The golf tournament will be held Sunday, June 5 at Webster Golf Club, 440 Salt Road, Webster, NY, starting at 11:00 am. Registration, range balls and lunch will be followed by the 12:30 pm shotgun start. Participants can play 18 holes and the day includes lunch and dinner at the club for $100 per person.
Additional options include nine holes of golf plus dinner for $65.00 per person, or the post-tournament dinner only for $50.00. There will be cocktails with a cash bar beginning at 4:30 pm before dinner is served at 6:00 pm. The event will also include a silent auction plus raffle items, with all proceeds helping to support the RAF.
Foursomes aren’t required—individual golfers can join others to create a foursome at the event. “This tournament is a great opportunity to meet other golfers, network and help us raise money to help fight inherited ataxia,” says RAF board president Suzanne Coglitore. “Ataxia is a fairly rare disease, but there’s no cure, so we’re doing everything we can to help raise funds for research and provide support for people with the disease and their families.”
Those who are interested in participating in the golfing event can purchase tickets online at rochesterataxia.org right up to the day of the event.

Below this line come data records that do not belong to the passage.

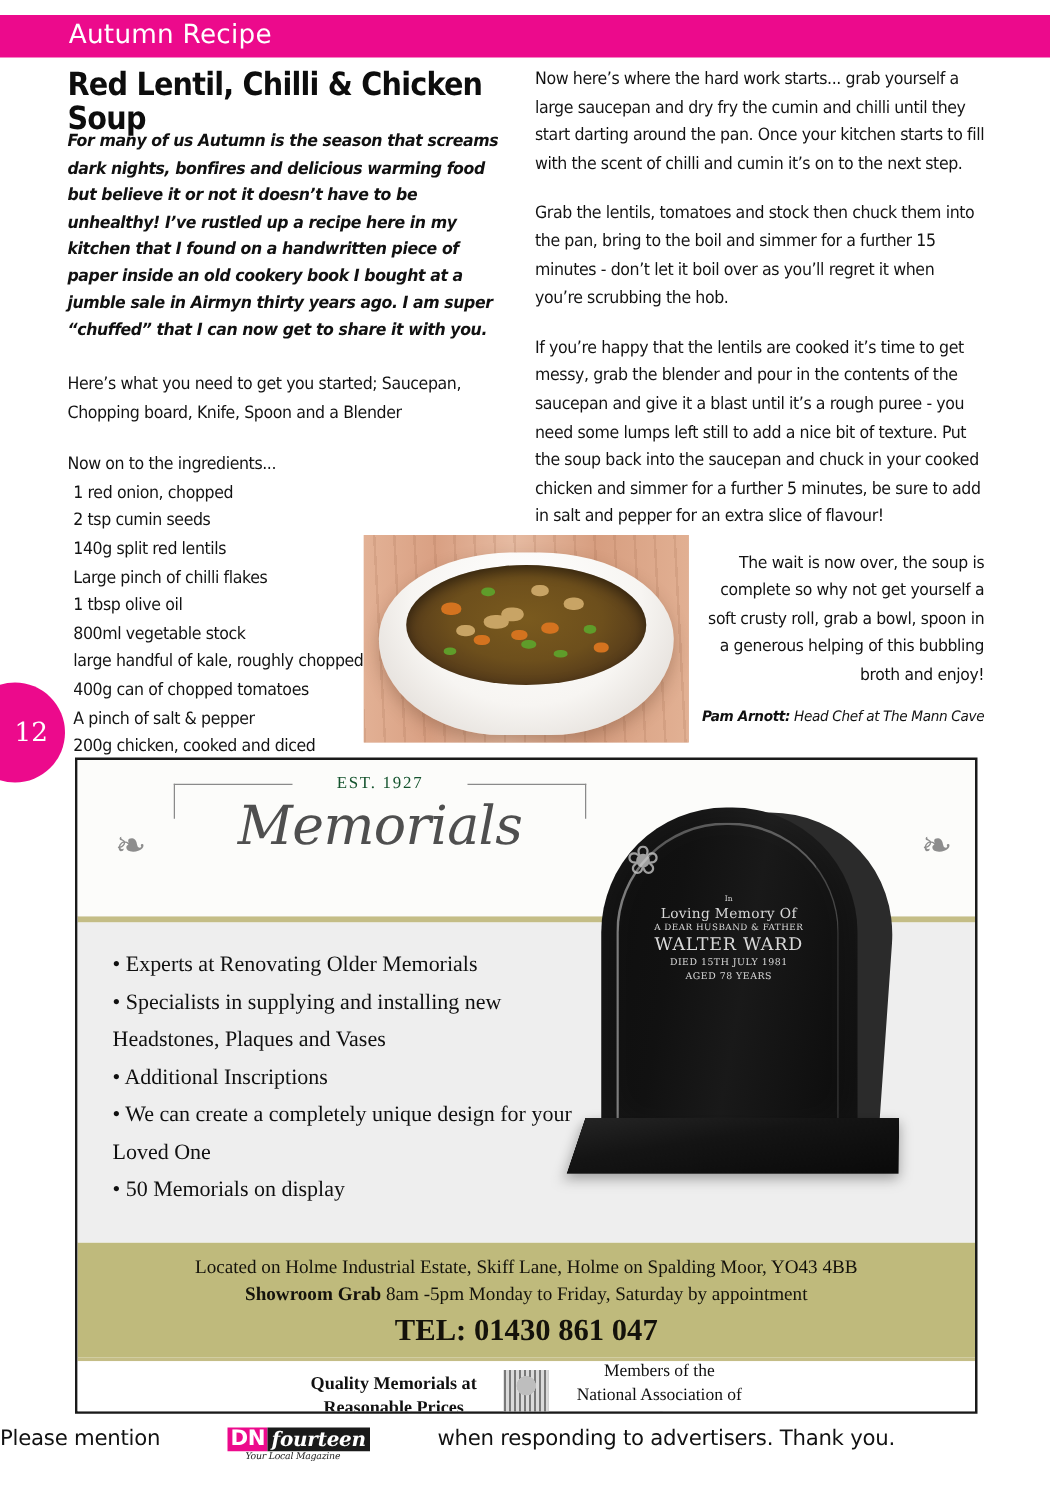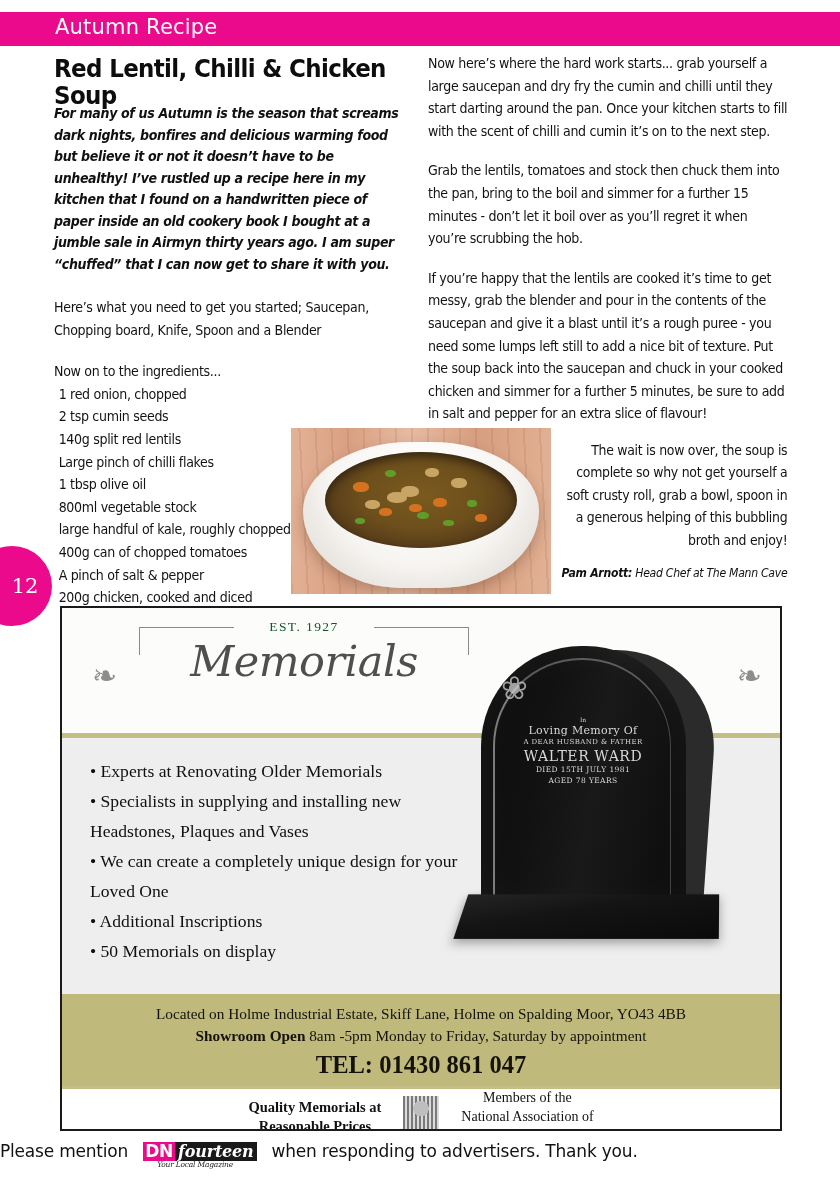"• We can create a" li { order: before "• Additional Inscriptions" -> after "• Additional Inscriptions" }
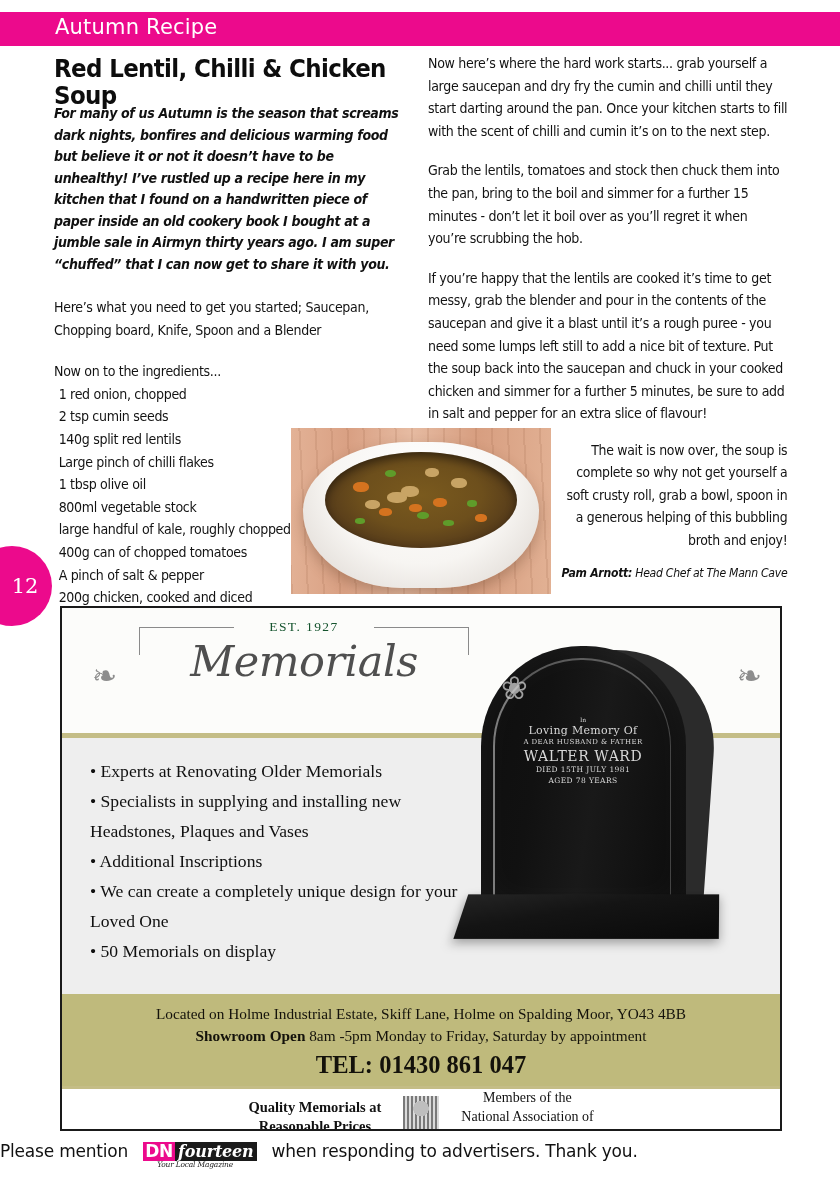"Showroom Open" b { text: Open -> Grab }
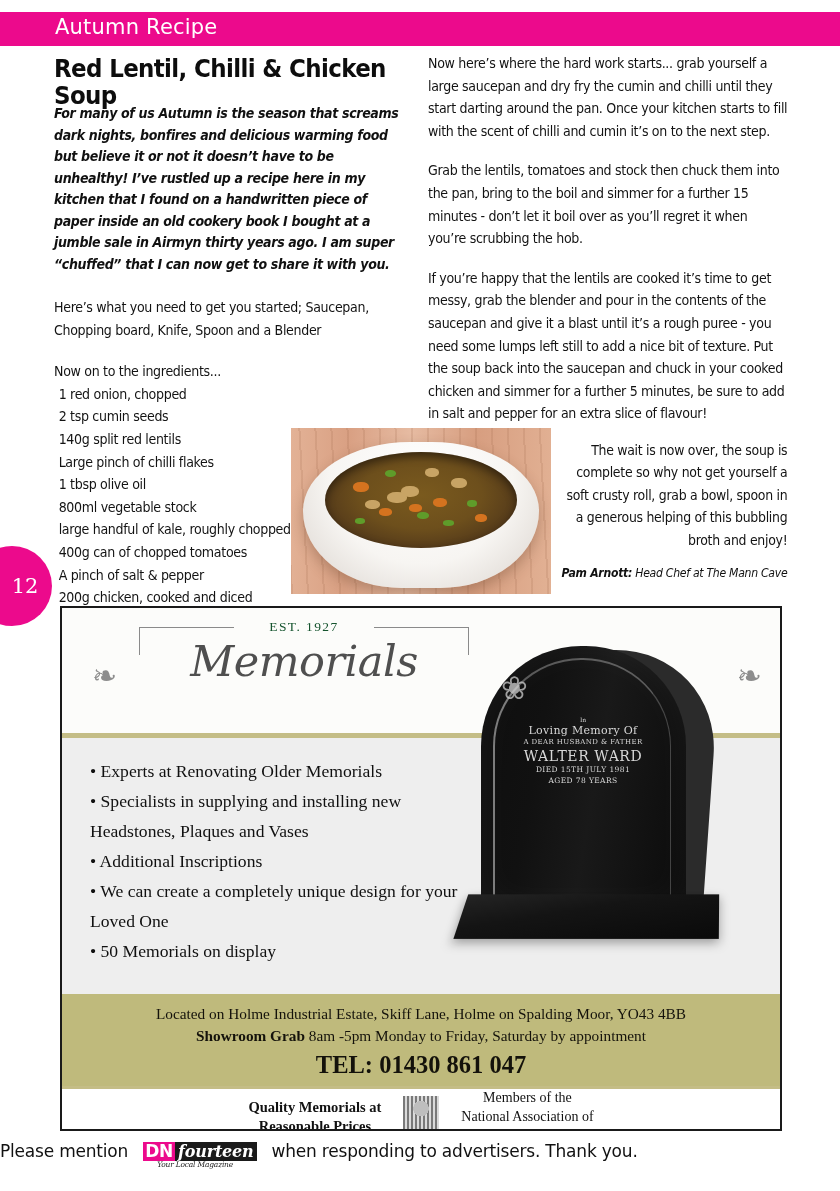"Please mention" .strapline { justify-content: flex-start -> space-between }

The Rochester Ataxia Foundation, Inc. (RAF) is a non-profit organization founded in 2011 to advocate for individuals afflicted with hereditary ataxia and to raise the funds necessary to support vital research toward treatment and a cure. Its mission includes helping to support the quality of life for afflicted individuals and their families, along with raising public awareness through outreach and education.